Bob Greene is a classic case of a writer whose life is so absorbed with his material that he can no longer distinguish between the two. If he brought a camera to a picnic, even I would wonder.
As much as I care about striking the balance between life and art, I have more immediate anxieties about becoming a writer. I've always been driven by an urgent desire to press my feelings onto paper--to take them away from myself, understand them, and have others understand me. The paradox screamed through my consciousness when I re-read what I wrote about my first year. Sensitive, reflective writing--stuff that's real and human and not manufactured like a last-minute Crimson feature page--doesn't come from taking notes and making phone calls. It comes from within--less inspiration, more desperation.
But if I make writing a career, I'm making a contract with that pain. I will flee from it, but I also need to cultivate it, understand it, stay closely tuned to my feelings. I've always thought the happiest people are those who shut off what doesn't feel good. They build defense mechanisms--arrogance, dependence, whatever--to make themselves whole.
I don't think that's an option for me, though. I suffocate inside myself. My problem is not keeping people out; it's letting people in.

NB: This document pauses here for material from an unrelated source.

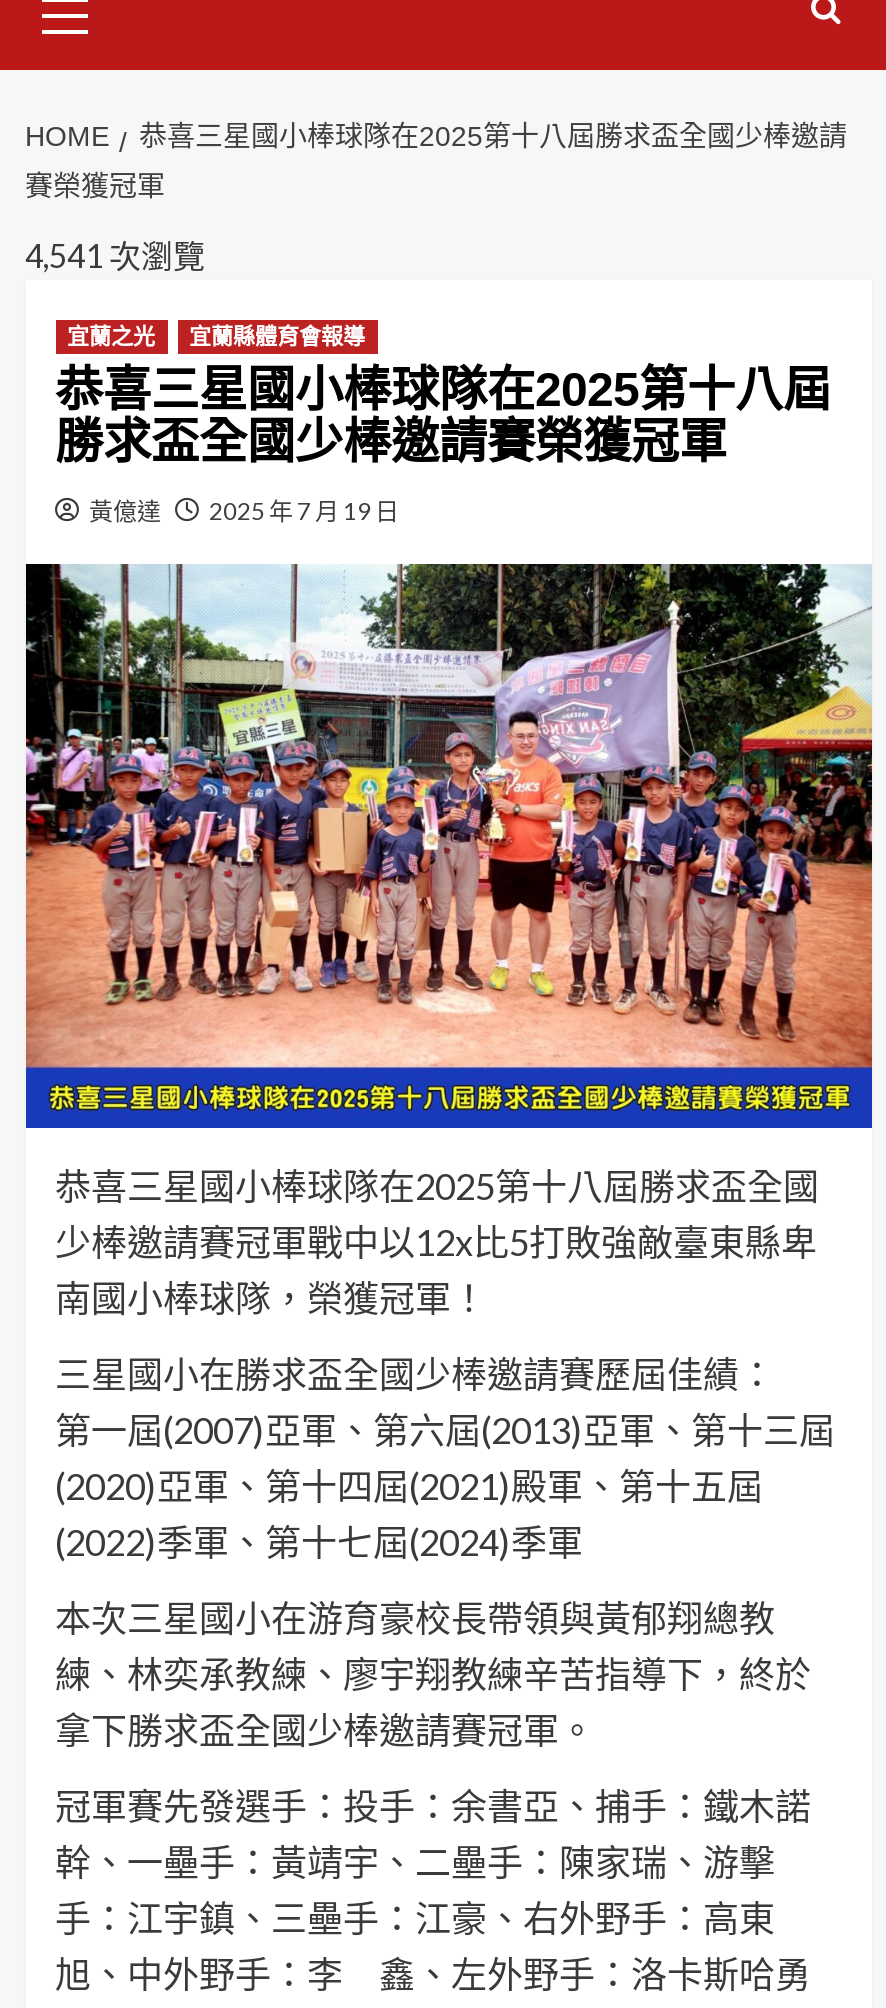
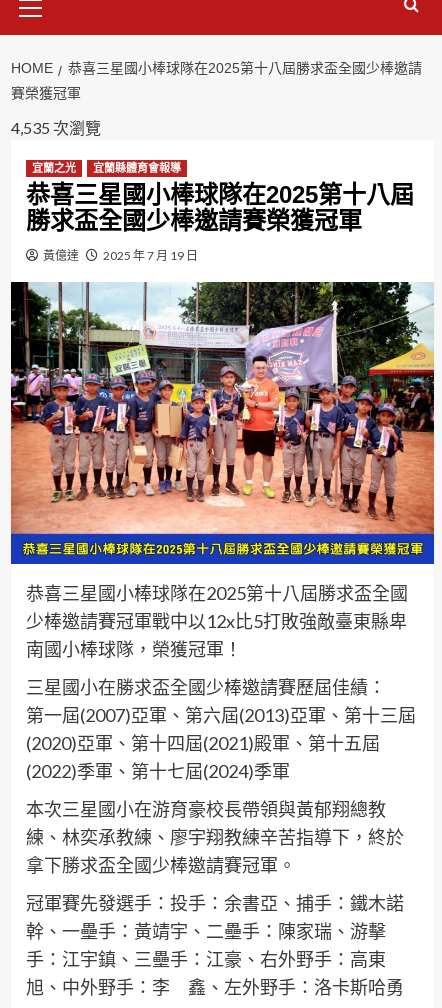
- 4,541 次瀏覽
+ 4,535 次瀏覽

My dean this summer thought I was a reporter. He was wrong, though. Good reporters challenge stubborn bureaucracies. They weave through lies, exaggerations and insults to find the truth. Good reporters are arrogant, but they're also selfless in a way. I'm an editor of The Crimson and I spend 90 percent of my time there working with these reporters. But in the end, I'm too busy navigating through my own emotions to commit fully to the world of news.
The answer, it seems, would be just to stop the whole business. Shut my eyes and slump away from the writing thing--find another pasttime that's more gentle on the soul. But I am, like Tim O'Brien writes, "too frightened to be a coward."
I realized this summer that I can't shut my eyes to my writing. Fantasies about latching into the easy spirit of the American dream are slowly losing their lace in my imagination. I've tried therapy but, with Norman Mailer, "I wonder if their ends are essentially different, the artist a rebel concerned with Becoming, the analyst a regulator concerned with Being."
Writing and journalism, however flawed, are all I've got.
I hope my friends understand.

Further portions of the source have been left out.